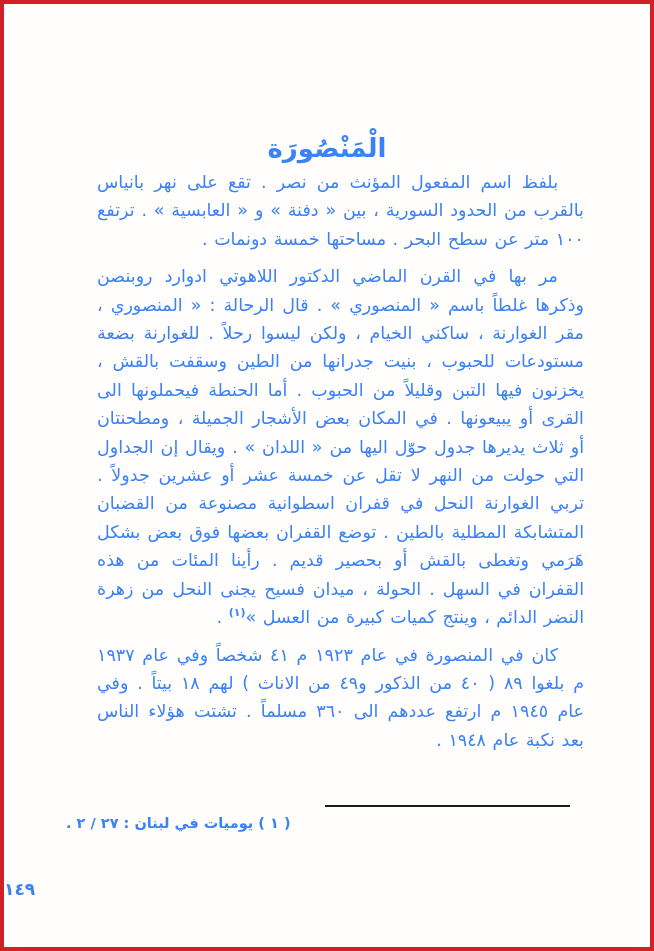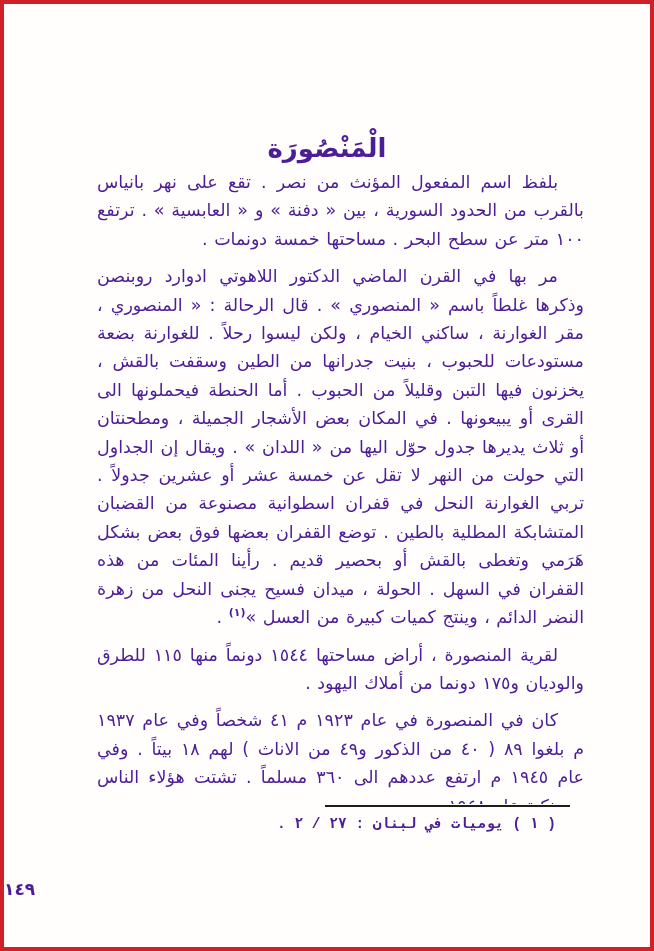--- a/index.html
+++ b/index.html
@@ -16,7 +16,7 @@
     border: 4px solid #cf2127;
     overflow: hidden;
     font-family: "DejaVu Sans", sans-serif;
-    color: #4c1d95;
+    color: #3b82f6;
   }
   .title {
     position: absolute;

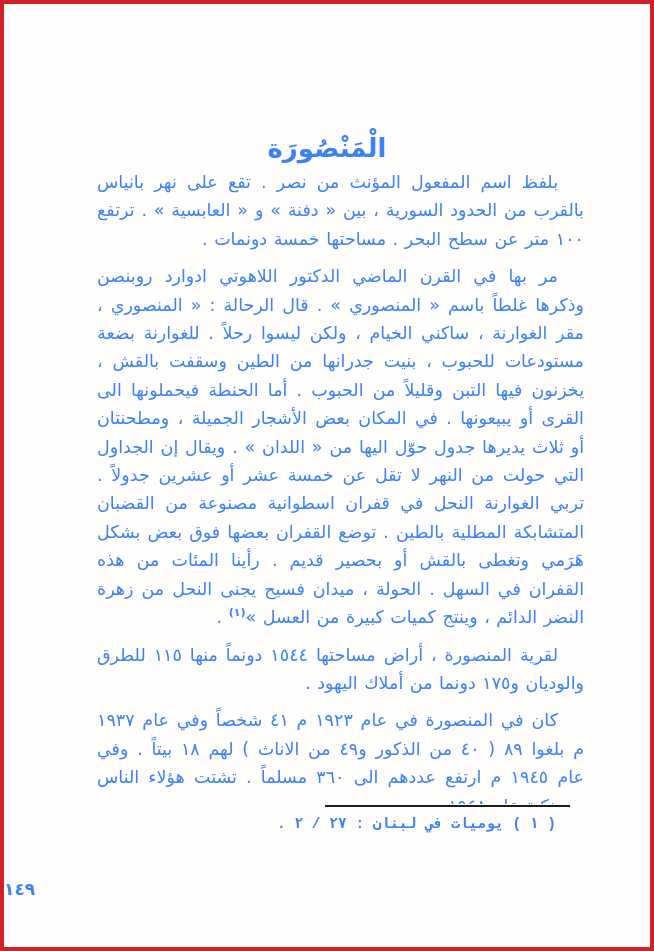--- a/index.html
+++ b/index.html
@@ -102,7 +102,6 @@
     <p><span>مر بها في القرن الماضي الدكتور اللاهوتي ادوارد روبنصن وذكرها غلطاً باسم « المنصوري » . قال الرحالة : « المنصوري ، مقر الغوارنة ، ساكني الخيام ، ولكن ليسوا رحلاً . للغوارنة بضعة مستودعات للحبوب ، بنيت جدرانها من الطين وسقفت بالقش ، يخزنون فيها التبن وقليلاً من الحبوب . أما الحنطة فيحملونها الى القرى أو يبيعونها . في المكان بعض الأشجار الجميلة ، ومطحنتان أو ثلاث يديرها جدول حوّل اليها من « اللدان » . ويقال إن الجداول التي حولت من النهر لا تقل عن خمسة عشر أو عشرين جدولاً . تربي الغوارنة النحل في قفران اسطوانية مصنوعة من القضبان المتشابكة المطلية بالطين . توضع القفران بعضها فوق بعض بشكل هَرَمي وتغطى بالقش أو بحصير قديم . رأينا المئات من هذه القفران في السهل . الحولة ، ميدان فسيح يجنى النحل من زهرة النضر الدائم ، وينتج كميات كبيرة من العسل »</span><sup>(١)</sup><span> .</span></p>
 
 
-    <p>لقرية المنصورة ، أراض مساحتها ١٥٤٤ دونماً منها ١١٥ للطرق والوديان و١٧٥ دونما من أملاك اليهود .</p>
 
     <p>كان في المنصورة في عام ١٩٢٣ م ٤١ شخصاً وفي عام ١٩٣٧ م بلغوا ٨٩ ( ٤٠ من الذكور و٤٩ من الاناث ) لهم ١٨ بيتاً . وفي عام ١٩٤٥ م ارتفع عددهم الى ٣٦٠ مسلماً . تشتت هؤلاء الناس بعد نكبة عام ١٩٤٨ .</p>
   </div>

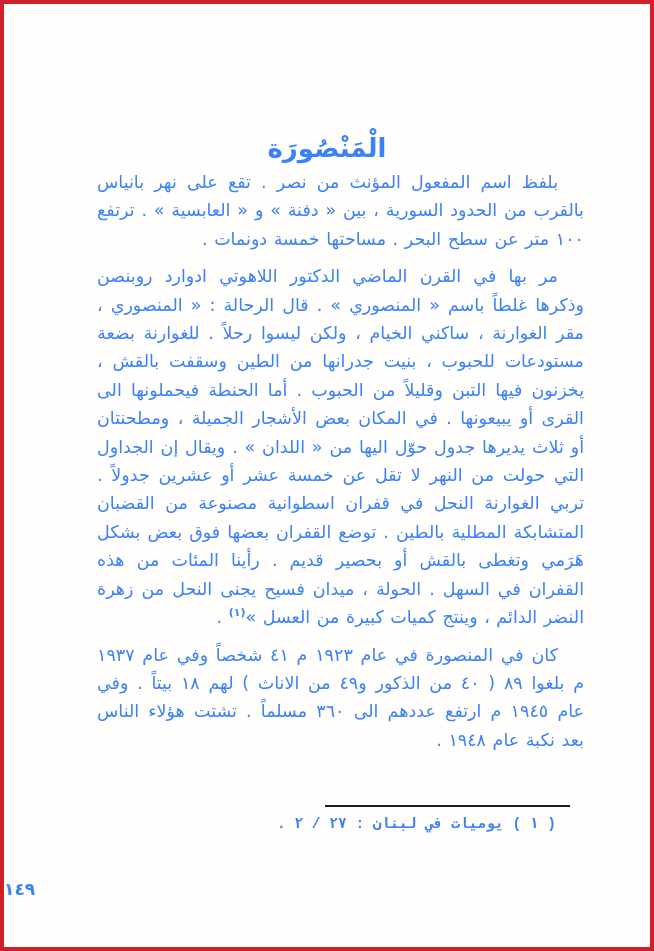--- a/index.html
+++ b/index.html
@@ -71,8 +71,7 @@
     font-size: 14.5px;
     font-weight: bold;
     direction: rtl;
-    text-align: right;
-    font-family: Liberation Mono, monospace;
+    text-align: left;
   }
   .footnote .ref {
     direction: ltr;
============================================================
*Task requirements:*
Where does the string "font" occur in the data above? Copy every line that holds it.

*Reply to the exercise:*
     font-family: "DejaVu Sans", sans-serif;
     font-size: 14.5px;
     font-weight: bold;
-    font-family: Liberation Mono, monospace;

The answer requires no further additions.